Tusinski: CSU students find the perfect way to protest campus preachers — comedy


Collegian | Sophia Sirkoman

(Graphic illustration by Sophia Sirokman | The Collegian)

Dylan Tusinski, Collegian Columnist

Editor’s Note: All opinion section content reflects the views of the individual author only and does not represent a stance taken by The Collegian or its editorial board.

There is a holy war brewing on Colorado State University’s campus. It’s not nearly as bloody, violent or fierce as the holy wars of generations past, but there is a recurring theological battle that keeps propping itself up in Fort Collins and on college campuses nationwide.


Just over a week ago, CSU once again became the latest battleground in the ongoing campus preacher parade. The now-infamous campus preachers returned to The Plaza with a smattering of Bible-wielding, cargo short-clad, middle-aged white men shouting at students passing by on their way to class.

The preachers’ hateful rhetoric has caused widespread debate and controversy at CSU surrounding the notions of free speech and hate speech. In wake of the preachers’ arrival on campus last semester, the CSU administration tried to toe the line between hate speech and free speech, offering a lukewarm statement that didn’t declare full-blown support for the preachers’ right to be on campus nor for the student’s right to feel comfortable at their own school.

“The crowds surrounding the preachers seemed to become less about the hateful rhetoric spewing from their mouths and more about the various unorthodox counter protests from all kinds of students.”

The message from the administration to the school’s students felt clear: You guys are on your own.

That hands-off energy from the CSU administration has left the students in a unique position. Instead of counting on the school to handle the notions of hate speech and harassment for them, CSU students have taken a unique approach to fighting in this small holy war. Rather than fully engaging in shouting matches, bad-faith debates or ignoring the preachers’ hatred altogether, the CSU community has responded with comedy.

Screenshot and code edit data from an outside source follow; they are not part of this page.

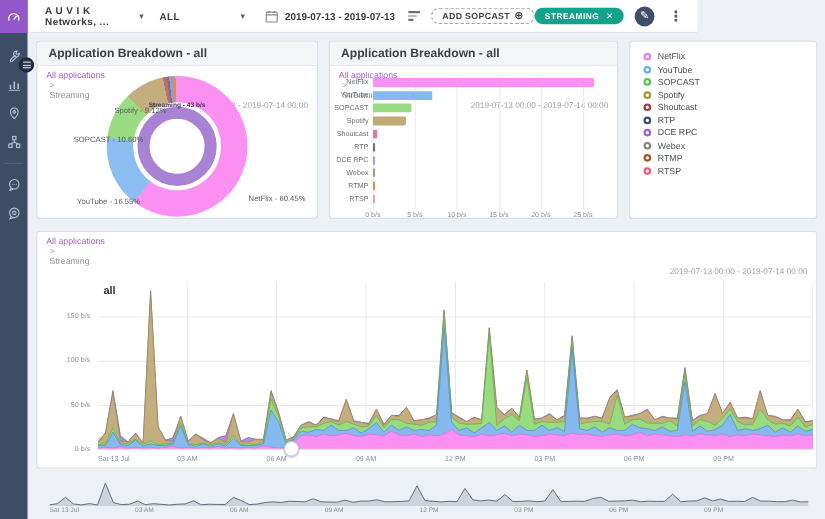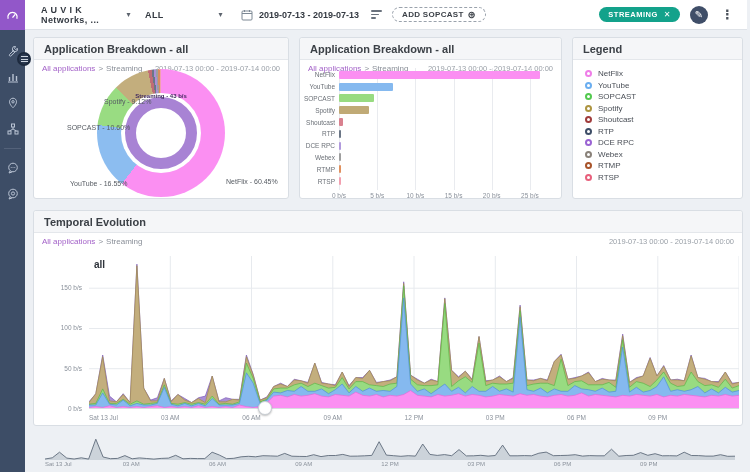"A U V I K" .topbar { width: 722px -> 609px }
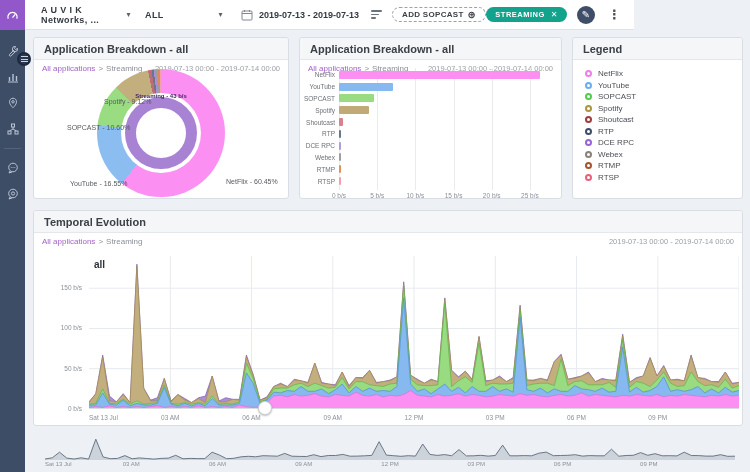"Legend" div.panel-header { html: <div>Legend</div> -> none }
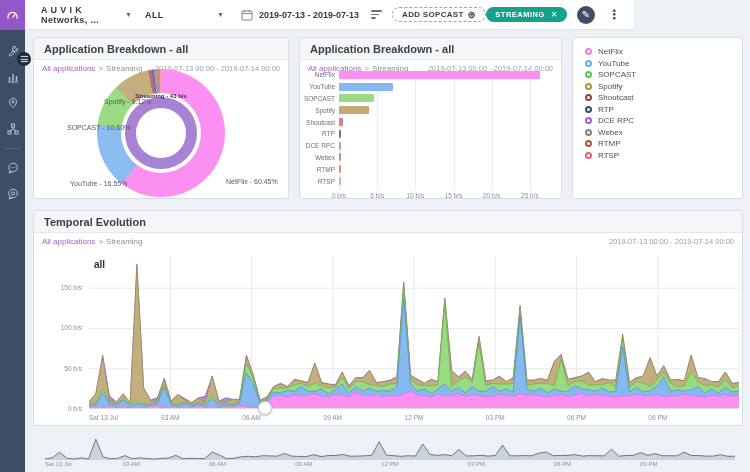"All applications" .crumbrow { flex-direction: none -> column }
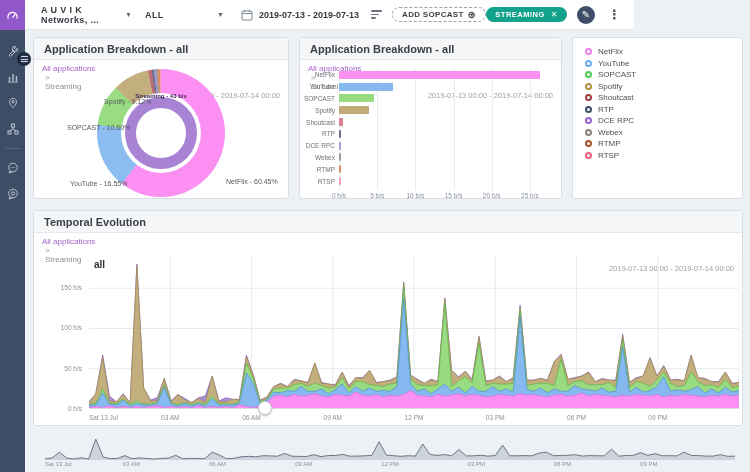"Temporal Evolution" div.panel-header { html: <div>Temporal Evolution</div> -> none }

There is one prerequisite that all die-hard preachers have to fill: They have to take themselves incredibly seriously. Because the preachers are almost always armed with megaphones, it’s almost impossible to meet them on their own playing field. That predicament is what gave rise to a lighthearted, somewhat-mocking response from the CSU student population.

Over the course of the two days the preachers were on campus, students were busting out breakdance moves, posting memes, serenading the crowd with saxophone music, holding up a myriad of comedic signs and even dressing up as Spider-Man to do gymnastics around the preachers.

The tactics worked, as the crowds surrounding the preachers seemed to become less about the hateful rhetoric spewing from their mouths and more about the various unorthodox counterprotests from all kinds of students.

It’s a genius way to protest when you think about it. Rather than stooping to the level the preachers are on, engaging in debates the preachers themselves don’t seem to want to engage in or otherwise lending them credibility they don’t deserve, having fun with the situation is a much more effective way to protest the preachers’ rhetoric.

If nothing else, the counterprotests seemed to spark a sense of community that CSU hasn’t had in quite some time. Between a global pandemic, multiple divisive national election cycles and mostly subpar performances from almost all of our sports teams, there hasn’t been much for CSU to rally around recently. All it took to change that was a handful of preachers, a Spider-Man costume and a saxophone.